Memory Rusting Effect [re: Linux hostile to poverty]

Andrew Derrick Balsa (andrebalsa@altern.org)
Sat, 18 Jul 1998 13:55:10 +0200


Hello Bill, kernel hackers,

I would like to comment on your post because although it is outside my domain
of competence (very limited: cpuid problems and tsc behaviour), I think you
have put your finger on a larger development issue.

First the new console code problems with monochrome adapters in 2.1.109. This I
believe will be fixed as soon as one of the code authors sits down in front of
a monochrome adapter equipped machine and really takes a try at it. I think
this is part of the normal tuning/debugging cycle, and a large and complex
feature such as the new console code takes a few kernel revisions to get
adequately debugged.

The "Memory Rusting Effect" however is something completely different. People
have been detecting memory fragmentation problems in the 2.1.x kernels for some
time now. Those problems don't exist on 2.0.x kernels.

However, many developers believe that adding more layers of code to tackle
special cases will help solve the problem. I believe this is the wrong approach.
I have even seen somebody proposing AI techniques (neural networks?) to solve
this particular problem. I'd say, plug a Cray in your Linux box just to solve
the memory fragmentation heuristics, then...

Adding code to tackle the special cases increases code complexity, gains nothing
in terms of performance for the general case, and ultimately leads to statements
of the kind: "If you only have 8Mb of RAM on your Linux box, better stick to
2.0.x kernels". :-(

Your post is a landmark in this debate because for the first time (as far as I
can tell) somebody has posted a good set of quantitative data describing the
problem, with a simple methodology that just about anybody can use to test the
problem on his/her Linux box.

The most interesting point is that we can see that from 2.1.100 -> 2.1.109, the
problem got _worse_, as people tried to solve it by adding yet more code...

A few (many) posts ago Colin Plumb posted a very clear analysis of the problem
in general terms: free memory blocks are not being given enough time to
recombine into larger ones in the present code.
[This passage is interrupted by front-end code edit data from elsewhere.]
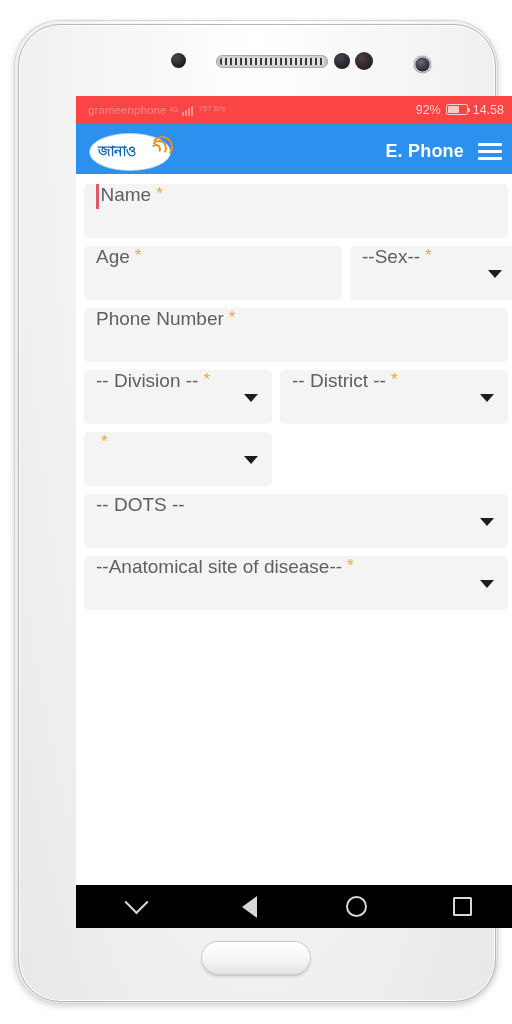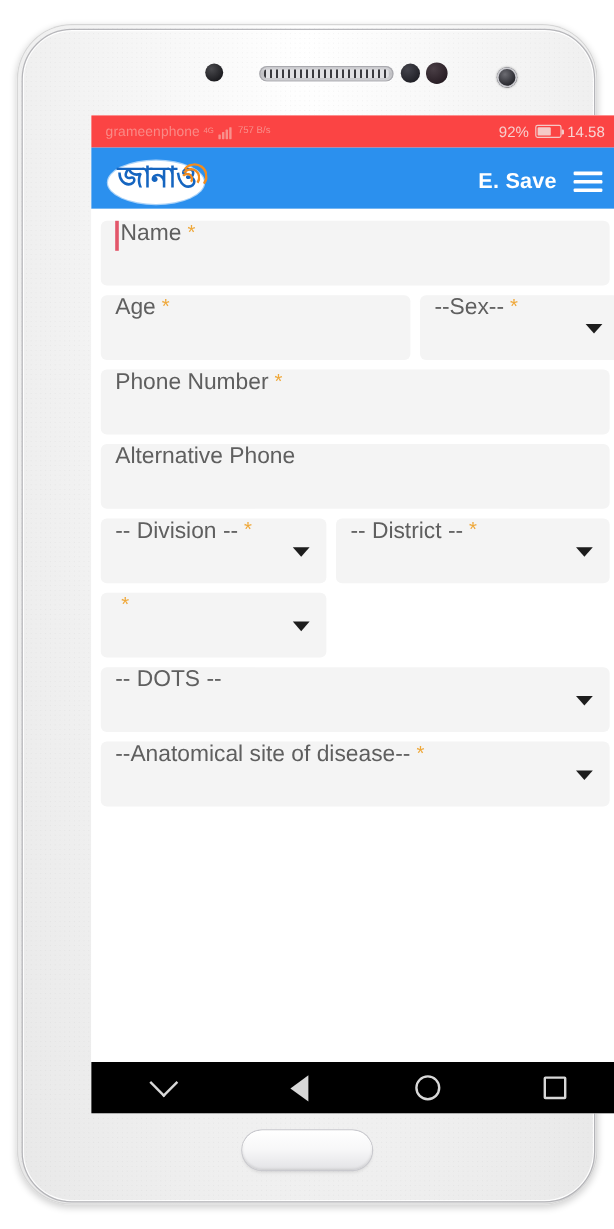"জানাও" #logo-text { font-family: Liberation Mono, monospace -> Liberation Sans, sans-serif; font-size: 24px -> 14px; text-align: center -> left }
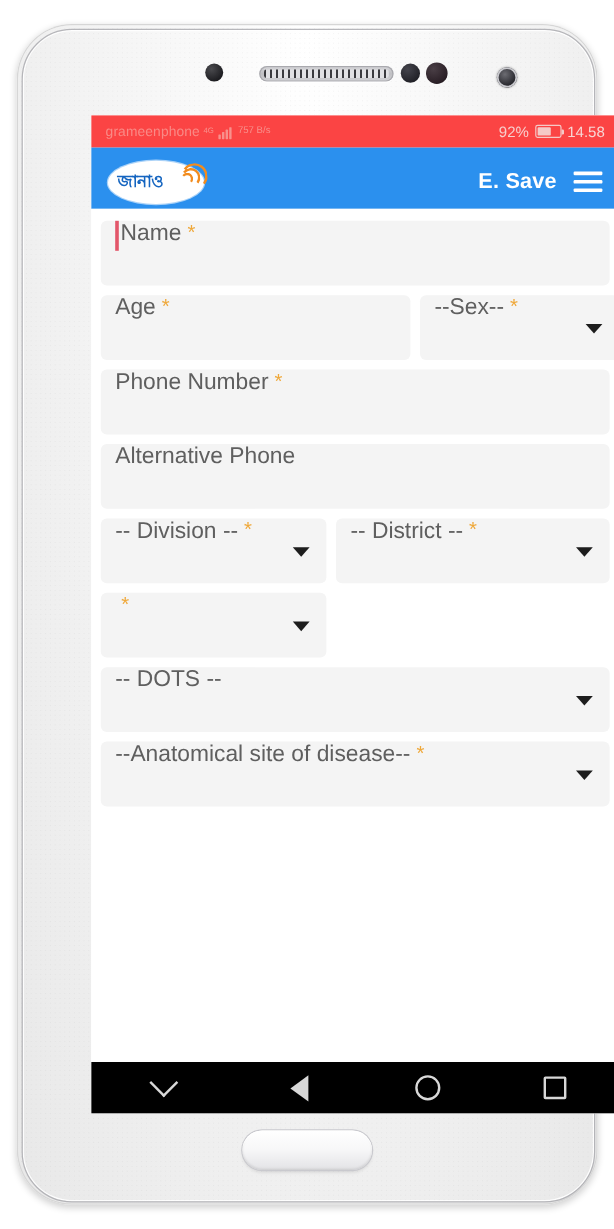"E. Save" span { text: Save -> Phone }
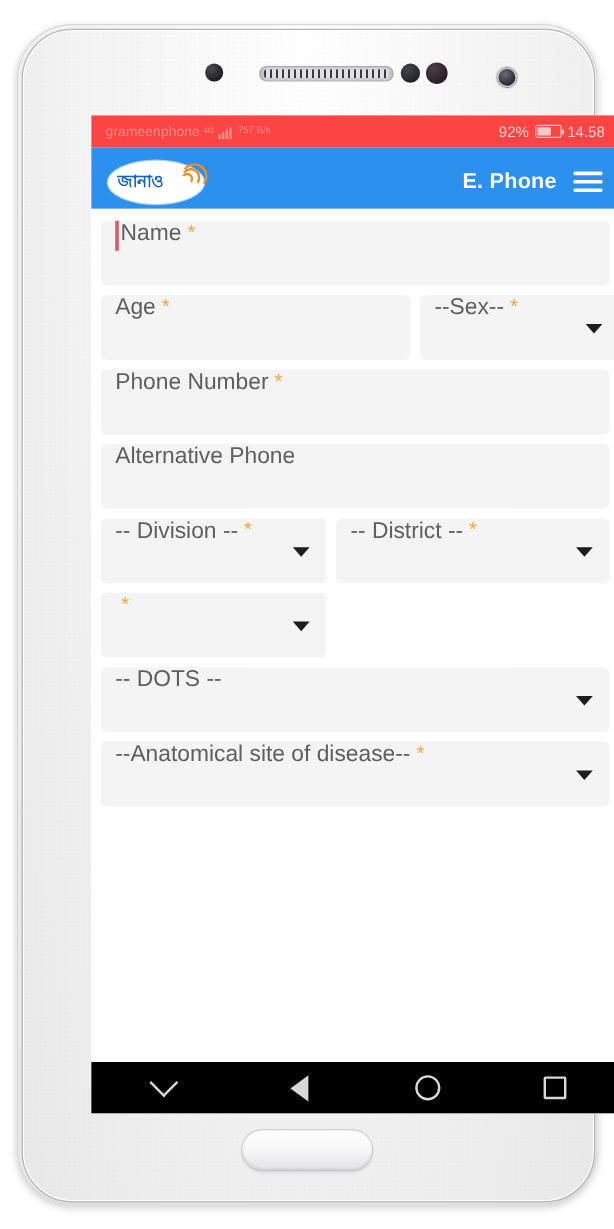"Alternative Phone" div.form-row { html: <div> <div> <span>Alternative Phone</span> </div> </div> -> none }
His analysis implies that adding
more heuristics to take care of special cases will only lead to even shorter
periods being given for free memory blocks to recombine, hence will _worsen_
the problem instead of lessening it. That fits with your measurements.

Colin has proposed a _very_ simple, neat first step to minimize the problem,
but I guess it wasn't fancy enough to catch the interest of other developers. I
mean, who cares for simplicity?

Summarizing, the point is that the _simpler_, _shorter_, _easier_ to understand
code in 2.0.x kernels is behaving better - for the general case - than the more
complex, longer, and harder to understand (obfuscated?) code in 2.1.x. That is a
measurable fact, and no amount of debate will make it go away.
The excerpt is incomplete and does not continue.